Ted Moudis Associates’ Diana Pisone and Perkins&Will ‘s Kelly McEachern discuss designing for multiple “personas” and how to accommodate different personality types.
This article was originally published by Allwork.Space.
Most conversations around the future of work centre around the “agile working” concept. But what does “agility” mean in relation to today’s workplace environment, particularly in light of the pandemic? And how could it manifest itself 50 years from now?
Workplace design experts at Ted Moudis Associates and Perkins&Will have been evaluating agile workplace solutions that provide people of all personality types with their best chance for success. We asked them to share their insights.
Allwork.Space: Firstly, tell us about your respective firms.
Diana Pisone, LEED AP ID+C, Studio Principal-Chicago, Ted Moudis Associates: At Ted Moudis Associates, our primary goal is to create a space that will result in our clients being happier, healthier, and more productive.
We’re invested in the success of the project, not just from an aesthetic standpoint, but from a truly functional perspective.
My role is “sand”. I’m part of a very strong team and I fill in the blanks between them to round out the team as needed from project to project and client to client.
I challenge them, I encourage them, I am their advocate, I am a mentor, and I am a student. It’s important to remember that we’re always students and are always learning.
It’s that which keeps us humble and inquisitive.
Kelly McEachern, Senior Interior Project Manager/Associate, Perkins&Will, Austin Studio: At Perkins&Will, one of the largest architecture and interior firms in the world, we emphasize research, benchmarking, and data.
These are central tenets of our work, specifically in the delivery of workplace strategies.
Our firm-wide commitment to design excellence, coupled with an emphasis on research and staying informed, puts us in the top tier of the industry.

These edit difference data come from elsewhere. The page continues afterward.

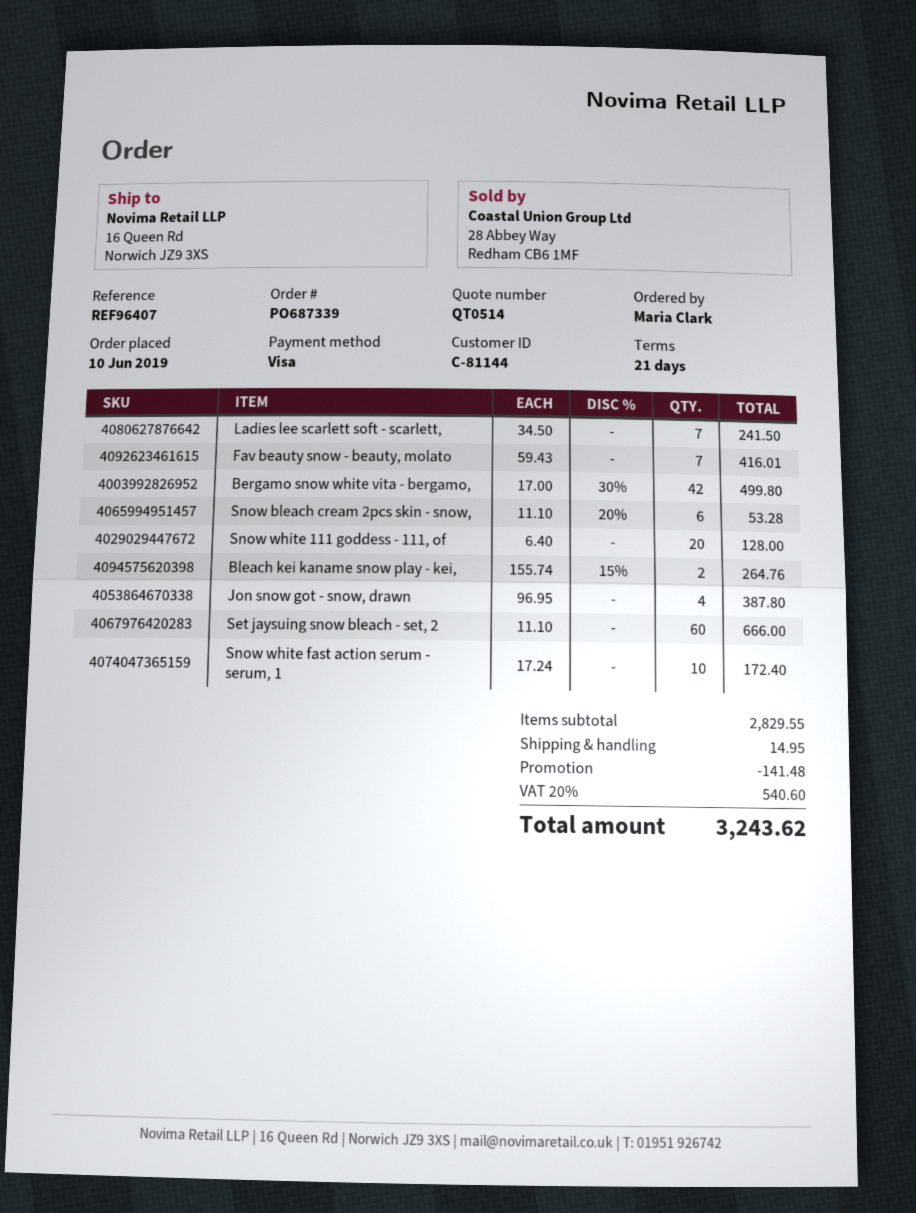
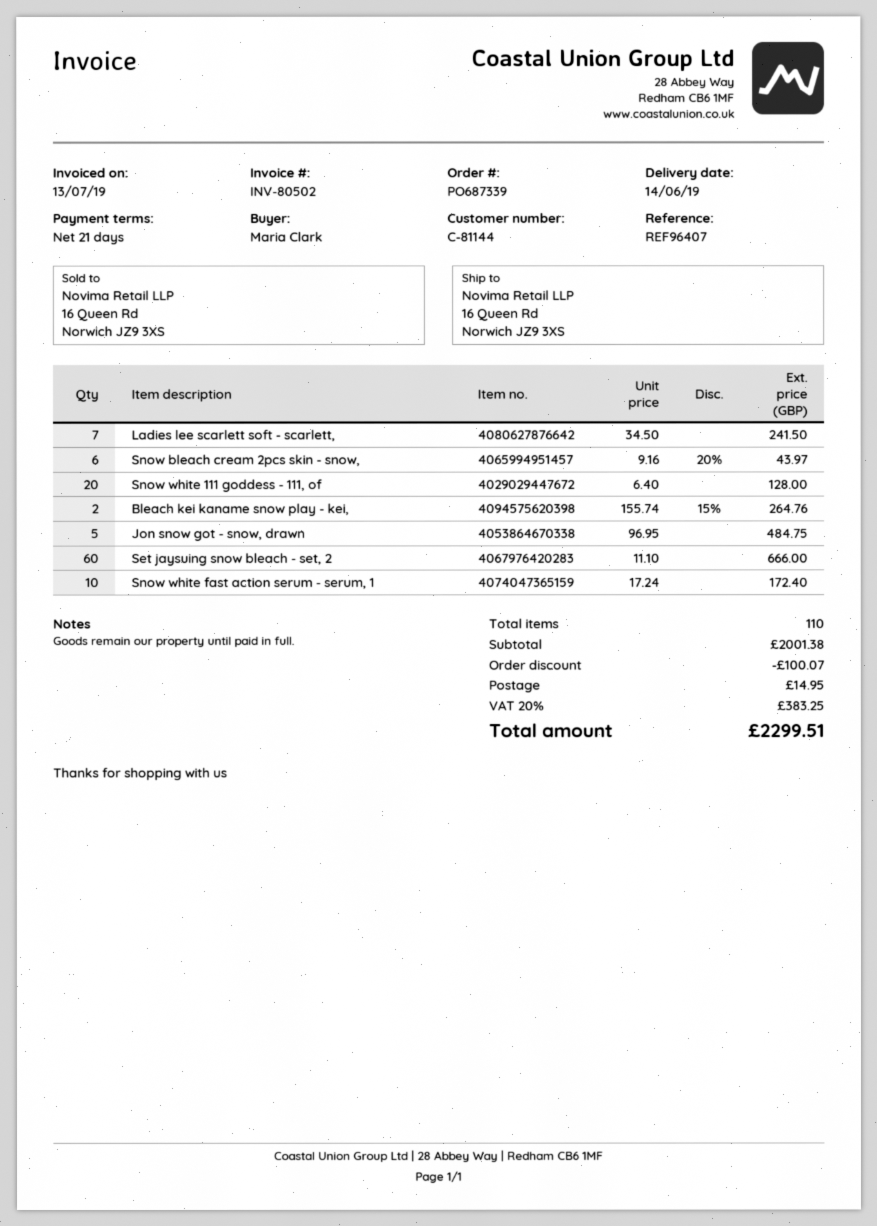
Fav beauty snow - beauty, molato: 7 x 59.43 = 416.01 -> none
Bergamo snow white vita - bergamo,: 42 x 17.00 - 30% = 499.80 -> none
Snow bleach cream 2pcs skin - snow,: 6 x 11.10 - 20% = 53.28 -> 6 x 9.16 - 20% = 43.97
Jon snow got - snow, drawn: 4 x 96.95 = 387.80 -> 5 x 96.95 = 484.75
subtotal: 2829.55 -> 2001.38
discount: 141.48 -> 100.07
tax: 20% = 540.60 -> 20% = 383.25
total: 3243.62 -> 2299.51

As a seasoned Corporate Interior Designer, I’ve become focused on workplace strategy consulting and serve as a regional resource for the Southern U.S. region of our practice.
I also work closely and collaborate with our firmwide workplace strategy network and partner with our various Perkins&Will studios on projects across the nation.
Allwork.Space: How have you been working over the last 12 months: moving forward, will you be returning to the office full-time or embracing hybrid work, and why?
Kelly McEachern: We implemented a firm-wide return-to-studio effort early last summer and created protocols for meeting safely in the office. Without mandating any particular quotas, we encouraged our team members to use the office as a resource by making it as accommodating and comfortable as possible during the pandemic.
We did this so as not to limit anyone who wanted or needed to use the office. We surveyed our staff and implemented a staged return based on the results.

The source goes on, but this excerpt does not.